Puis, on est plongé dans un passé plus lointain, l'enfance du narrateur, en Hongrie. Il y a ces jeux d'enfance. Comme on peut se montrer bête et violent, à cet âge. Je pense aux premiers amours entre les garçons (le narrateur, ses amis Krisztián, Kalmán et Prém) et les filles (Maya, Livia et Sidonie), tordus. Aussi des pulsions homosexuelles.

Le roman est beaucoup plus complexe, une troisième trame narrative s'y insère mais la développer ici ne ferait que compliquer les choses, la compréhension. Ce qu'il est important de retenir, c'est qu'il est question de la condition humaine, de l'histoire (par exemple, des conséquences de l'implantation du communisme qui a changé les rapports de force entre les enfantas des différentes familles de la ville). Il est aussi beaucoup question de l'amour, sous toutes ses formes. Et, comme son titre l'indique, sur le travail de la mémoire, comment certains souvenirs peuvent remonter facilement à la surface, même ceux qu'on a longtemps tâché d'enfouir.

Incidemment, le livre des mémoires n'est pas un page-turner, le rythme est lent, très lent. Il fait le lire lentement mais, drôlement, ne pas trop lentement non plus. C'est qu'il ne s'y passe pas tant et que l'on risque d'oublier des pans (ça m'est arrivé).

Au-delà du traitement de la mémoire, ce que j'apprécie dans ce roman, c'est l'ambiance. Quelque chose d'aérien, de nébuleux, d'incertain, à mi-chemin entre le souvenir et la réalité.

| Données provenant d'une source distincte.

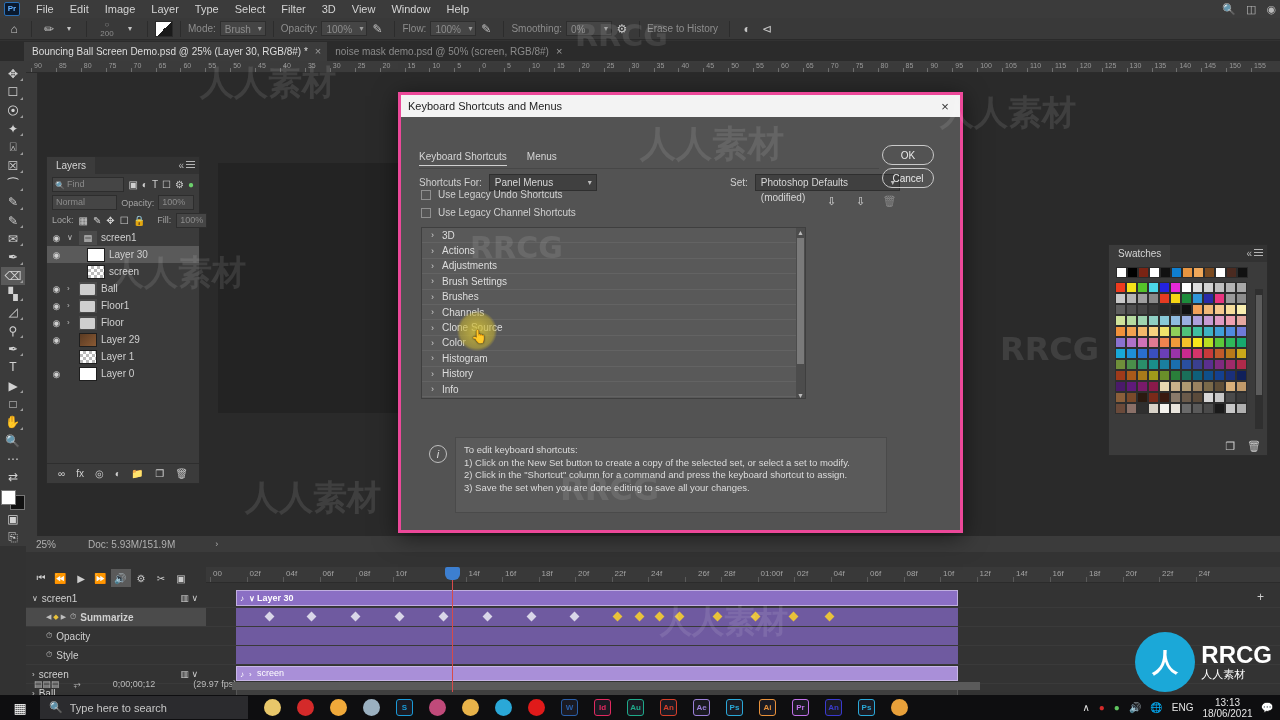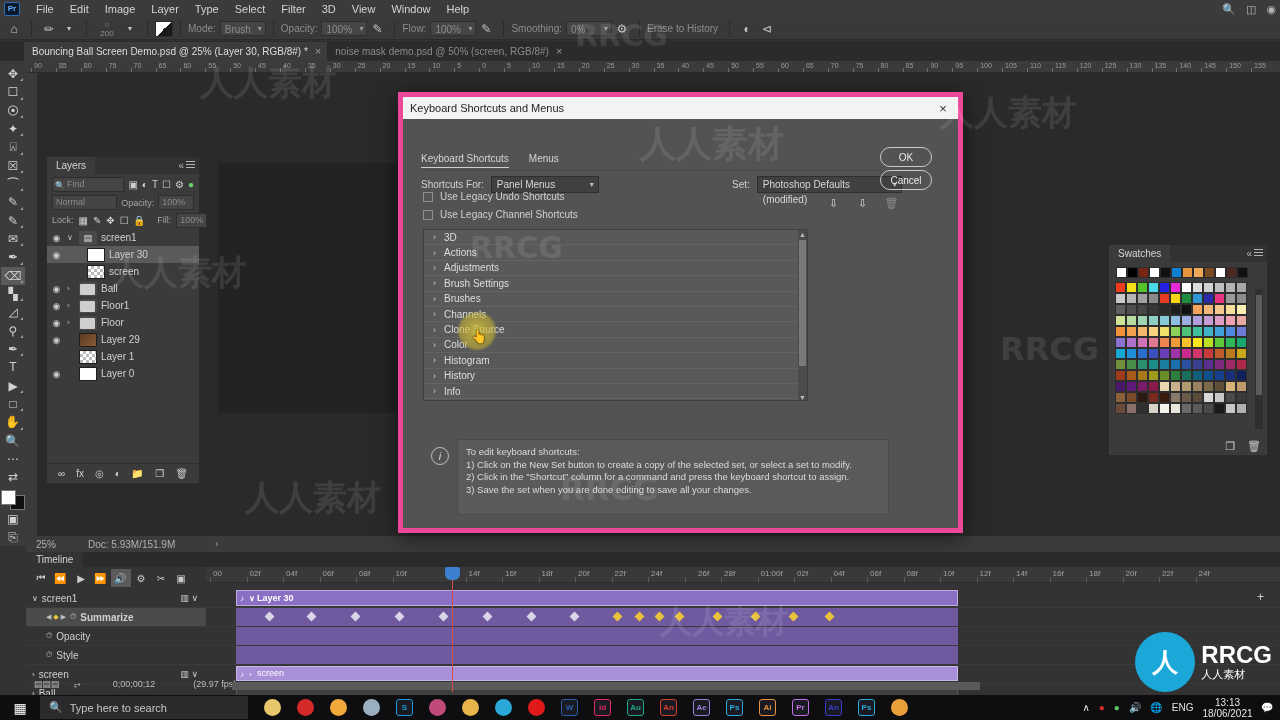--- a/index.html
+++ b/index.html
@@ -152,21 +152,21 @@
   .kf-strip { position:absolute; left:0; top:0; width:100%; height:100%; background:#6f5aa0; }
   .kf { position:absolute; top:5px; width:7px; height:7px; background:#d9d6e8; transform:rotate(45deg); }
   .kf.gold { background:#e8c23a; }
   .tl-foot { position:absolute; left:0; bottom:0; width:1254px; height:16px;
     display:flex; align-items:center; font-size:9px; color:#bcbcbc; gap:0; }
   .tl-scroll { position:absolute; left:206px; bottom:2px; width:748px; height:8px; background:#2e2e2e; }
   .tl-scroll i { position:absolute; left:0; top:0; width:748px; height:8px; background:#5a5a5a; }
 
   
   .dlg { position:absolute; left:398px; top:92px; width:565px; height:441px; background:#535353;
-    border:5px solid #ec4899; box-shadow:0 4px 22px rgba(0,0,0,.55); z-index:40; }
+    border:3px solid #ec4899; box-shadow:0 4px 22px rgba(0,0,0,.55); z-index:40; }
   .dlg-title { height:22px; background:#f3f3f3; color:#1d1d1d; font-size:11px;
     display:flex; align-items:center; padding-left:7px; position:relative; }
   .dlg-x { position:absolute; right:0; top:0; width:30px; height:22px; display:flex;
     align-items:center; justify-content:center; font-size:13px; color:#333; }
   .dlg-body { position:relative; width:100%; height:419px; }
   .dtabs { position:absolute; left:18px; top:34px; display:flex; gap:20px; }
   .dtab2 { font-size:10px; color:#d5d5d5; padding-bottom:3px; }
   .dtab2.act { border-bottom:1px solid #cfcfcf; }
   .dtabs-line { position:absolute; left:18px; top:51px; width:460px; height:1px; background:#474747; }
   .frow { position:absolute; display:flex; align-items:center; gap:7px; font-size:10px; color:#d0d0d0; }
@@ -719,23 +719,20 @@
     </div>
   </div>
 
   <div class="statusbar">
     <span class="zoom">25%</span>
     <span class="doc">Doc: 5.93M/151.9M</span>
     <span class="arr">›</span>
   </div>
 
   <div class="timeline">
-    <div class="tl-tabrow">
-      <div class="tl-tab">Timeline</div>
-    </div>
     <div class="tl-transport">
       <div class="tp">⏮</div>
       <div class="tp">⏪</div>
       <div class="tp">▶</div>
       <div class="tp">⏩</div>
       <div class="tp on">🔊</div>
       <div class="tp">⚙</div>
       <div class="tp">✂</div>
       <div class="tp">▣</div>
     </div>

Les sens, la perception trouble. « En revenant à moi, couché parmi les pierres, sur cette digue de Heiligendamm, comprenant où j'étais et dans quel état, et bien qu'il ne fût agi, à ce moment précis, que d'une simple prise de conscience du fait même d'exister, alors que j'étais encore privé de ces représentations que l'on doit au fonctionnement des instincts et du système nerveux et qui, par l'évocation d'images et de voix liées à des expériences et à des désirs, installent en nous ce flux perpétuel et l'imagination et de la ressouvenance, confèrent à l'existence un caractère raisonnable et jusqu'à un certain point rationnel, et y fixent notre place, nous permettant de nouer des relations avec le monde extérieur […]. » (p. 115)

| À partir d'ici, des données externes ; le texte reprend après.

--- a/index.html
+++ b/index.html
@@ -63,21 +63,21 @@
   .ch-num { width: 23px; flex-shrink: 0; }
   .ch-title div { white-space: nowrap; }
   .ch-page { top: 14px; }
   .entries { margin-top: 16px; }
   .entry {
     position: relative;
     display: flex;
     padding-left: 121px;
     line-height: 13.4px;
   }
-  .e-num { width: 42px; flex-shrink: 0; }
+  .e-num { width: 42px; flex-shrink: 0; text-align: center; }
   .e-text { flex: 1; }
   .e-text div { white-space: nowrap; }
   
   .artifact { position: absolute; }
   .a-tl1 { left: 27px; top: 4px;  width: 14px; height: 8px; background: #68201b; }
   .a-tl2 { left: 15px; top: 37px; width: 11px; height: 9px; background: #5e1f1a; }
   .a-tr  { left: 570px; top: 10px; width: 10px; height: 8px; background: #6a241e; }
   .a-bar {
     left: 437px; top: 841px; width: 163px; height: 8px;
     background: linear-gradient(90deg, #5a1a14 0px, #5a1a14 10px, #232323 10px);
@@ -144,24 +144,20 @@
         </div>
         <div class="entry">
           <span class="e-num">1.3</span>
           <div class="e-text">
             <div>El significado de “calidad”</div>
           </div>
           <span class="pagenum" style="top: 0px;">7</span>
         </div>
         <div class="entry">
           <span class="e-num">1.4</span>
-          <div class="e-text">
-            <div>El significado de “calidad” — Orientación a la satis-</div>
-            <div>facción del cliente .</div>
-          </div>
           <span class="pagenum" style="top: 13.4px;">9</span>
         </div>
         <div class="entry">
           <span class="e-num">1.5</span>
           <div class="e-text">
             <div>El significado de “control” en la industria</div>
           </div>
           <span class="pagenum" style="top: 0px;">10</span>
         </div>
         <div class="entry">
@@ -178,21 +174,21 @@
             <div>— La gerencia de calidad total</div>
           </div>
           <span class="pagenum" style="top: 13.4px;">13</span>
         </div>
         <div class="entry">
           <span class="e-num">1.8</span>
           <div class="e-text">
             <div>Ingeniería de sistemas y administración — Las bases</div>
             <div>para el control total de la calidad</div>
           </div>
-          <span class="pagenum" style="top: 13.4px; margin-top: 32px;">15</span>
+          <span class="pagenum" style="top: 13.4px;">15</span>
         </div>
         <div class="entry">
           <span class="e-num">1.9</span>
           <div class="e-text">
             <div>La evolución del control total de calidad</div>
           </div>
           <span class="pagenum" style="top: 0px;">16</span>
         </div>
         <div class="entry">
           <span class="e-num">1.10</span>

Et l'atmosphère, ce qui inclut la description des lieux, se prête souvent à se perdre dans l'introspection. « Les bougies grésillaient, c'était beau et rassurant, dehors il pleuvait à verse, après les douze coups de minuit, on n'entendit que les murmures de la musique baroque et ce battement, au rythme régulier, de la pluie, la mise en scène était parfaite, exagérément, ridiculement parfaite. » (p. 219). La plume de Nadas est exquise.

Même les rencontres semblent avoir leurs propres codes. Pas des dialogues à n'en plus finir (bien qu'il y en ait un certain nombre). Mais les personnages ne parlent pas pour rien dire, ne perdent pas de temps pour des sujets anodins. Leurs échanges sont entrecoupés de silences, de malaises, d'incertitudes. de réflexion! Même durant l'adolescence. Lors d'une rencontre dans les bois, le jeune narrateur et son ami Krisztián, malgré un sentiment trouble et empreint de supériorité, rougit, hésite. « Les mots n'avaient aucune importance, rien ne comptait plus que cette buée, que mon souffle exhalé qui lui caressait la peau […] (p. 61). Un silence s'impose. L'adolescent se dégage, retourne dans ses souvenirs et, comme si le temps s'était arrêté, regarde le ciel, la forêt qui les entoure, un mouvement dans les parages attire son attention : un lièvre qui détale dans la clairière enneigée. Peu après (ce qui semble une éternité), son ami ouvre la bouche. « Est-ce que tu sais où les lièvres passent l'hiver? » (p. 62). Comme s'il s'agissait de la suite logique à leur échange. Comme s'il avait lu dans ses pensées. Ou qu'ils partageaient des pensées. J'en avais des frissons.

Bref, le livre des mémoires est un roman étrange, envoûtant, profond, et en plus bien écrit. Beaucoup l'ont qualifié de chef d'oeuvre. D'autres l'ont détesté. Il faut dire qu'il n'est pas facile d'approche et compte plusieurs centaines de pages en grand format. Mais, ceux qui acceptent ce défi referment le livre dans un état qui les amèneront peut-être à se prêter à l'exercice et à fouiller dans leurs propres souvenirs.